→ **WHAT YOU WILL DO**: Retype, word for word, every line of the records below starting at the one that contains "Jeulia Custom Bypass" and ending at the one that contains "total: 4605.32 -> 3743.03"; include both of those lines and nothing more.

(Itemized modification records)
════════════════════

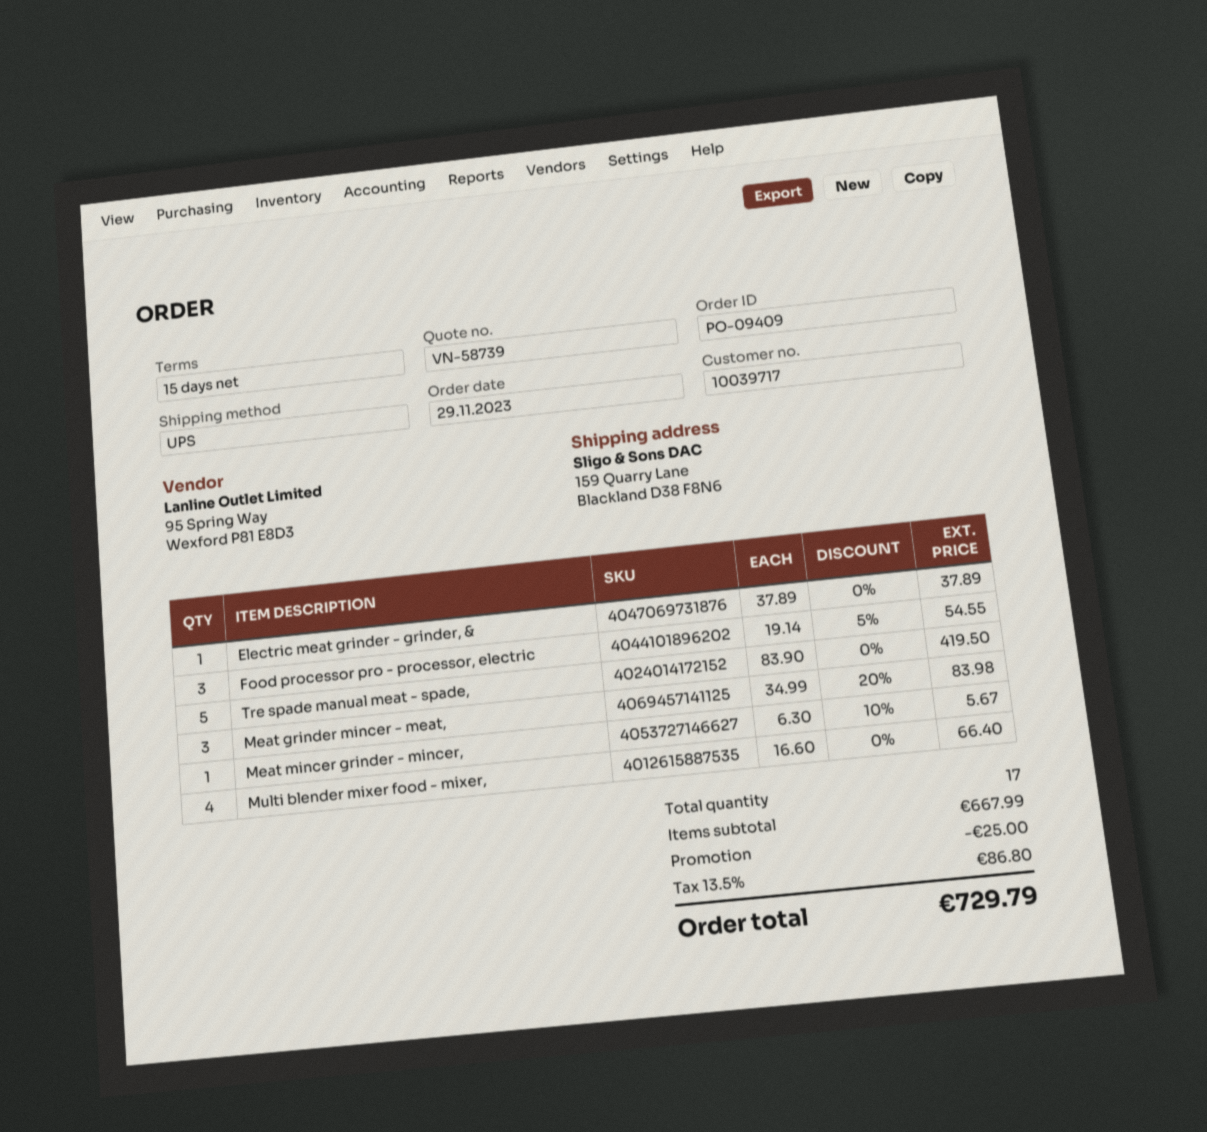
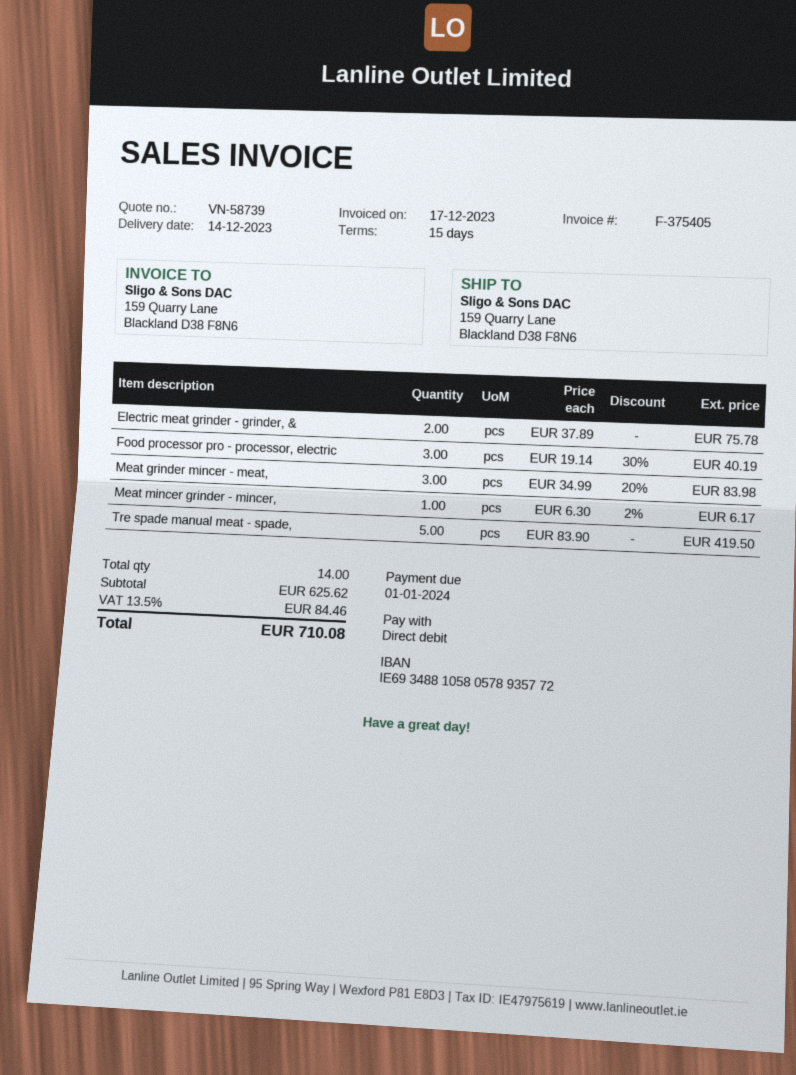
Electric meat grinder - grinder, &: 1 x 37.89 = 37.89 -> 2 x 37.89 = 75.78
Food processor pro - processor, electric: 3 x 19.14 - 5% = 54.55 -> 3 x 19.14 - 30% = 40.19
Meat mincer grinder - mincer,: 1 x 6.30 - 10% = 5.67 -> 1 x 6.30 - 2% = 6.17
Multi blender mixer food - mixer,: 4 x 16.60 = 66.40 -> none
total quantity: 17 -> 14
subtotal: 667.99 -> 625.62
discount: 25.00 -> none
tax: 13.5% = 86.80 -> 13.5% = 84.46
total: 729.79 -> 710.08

════════════════════

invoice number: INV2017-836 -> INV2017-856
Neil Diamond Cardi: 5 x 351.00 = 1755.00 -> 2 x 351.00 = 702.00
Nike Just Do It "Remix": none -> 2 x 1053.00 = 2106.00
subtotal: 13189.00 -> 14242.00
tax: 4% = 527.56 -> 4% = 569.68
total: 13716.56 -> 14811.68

════════════════════

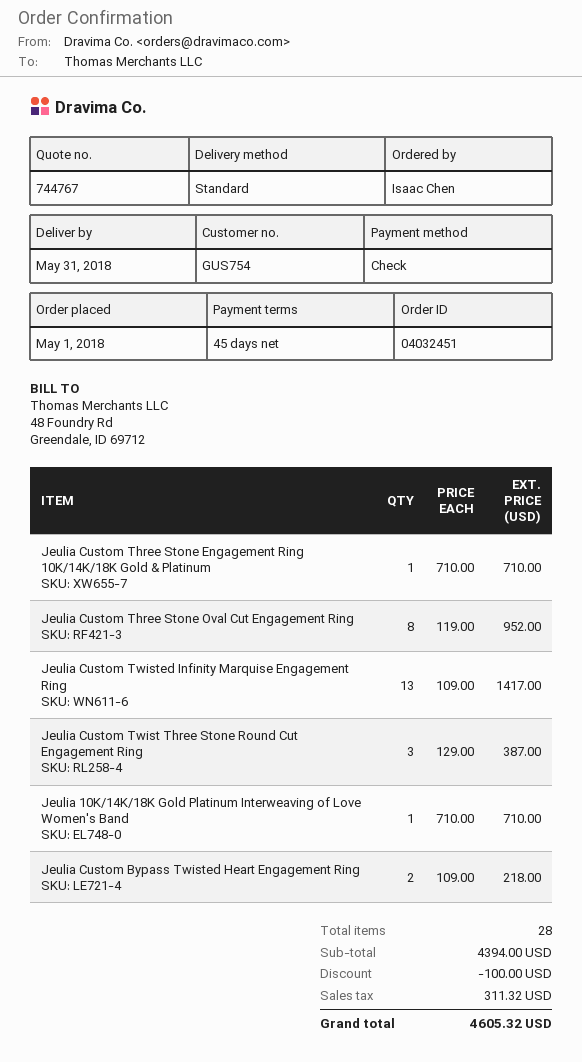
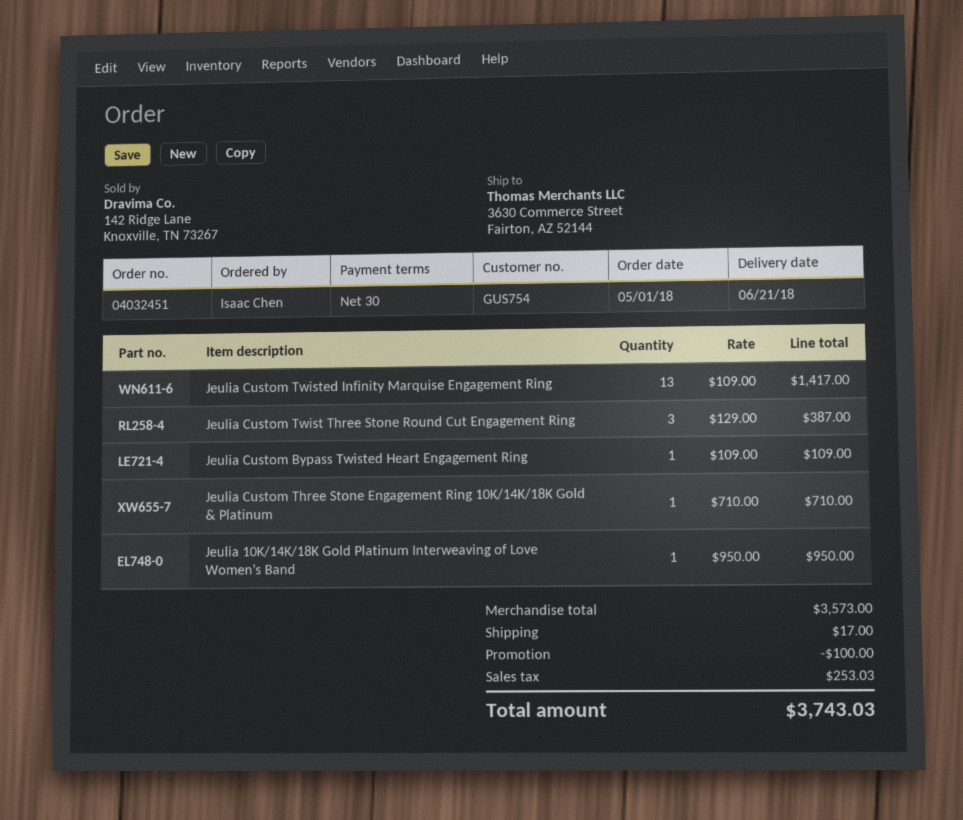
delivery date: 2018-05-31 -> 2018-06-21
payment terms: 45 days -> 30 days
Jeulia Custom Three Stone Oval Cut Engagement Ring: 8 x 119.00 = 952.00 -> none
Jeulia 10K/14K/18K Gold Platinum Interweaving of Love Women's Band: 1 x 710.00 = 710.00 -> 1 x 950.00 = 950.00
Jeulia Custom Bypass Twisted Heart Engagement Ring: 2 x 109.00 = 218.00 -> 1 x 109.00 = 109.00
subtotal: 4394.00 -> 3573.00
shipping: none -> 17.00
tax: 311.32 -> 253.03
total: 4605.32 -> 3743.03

════════════════════

→ **TASK SOLUTION**:
Jeulia Custom Bypass Twisted Heart Engagement Ring: 2 x 109.00 = 218.00 -> 1 x 109.00 = 109.00
subtotal: 4394.00 -> 3573.00
shipping: none -> 17.00
tax: 311.32 -> 253.03
total: 4605.32 -> 3743.03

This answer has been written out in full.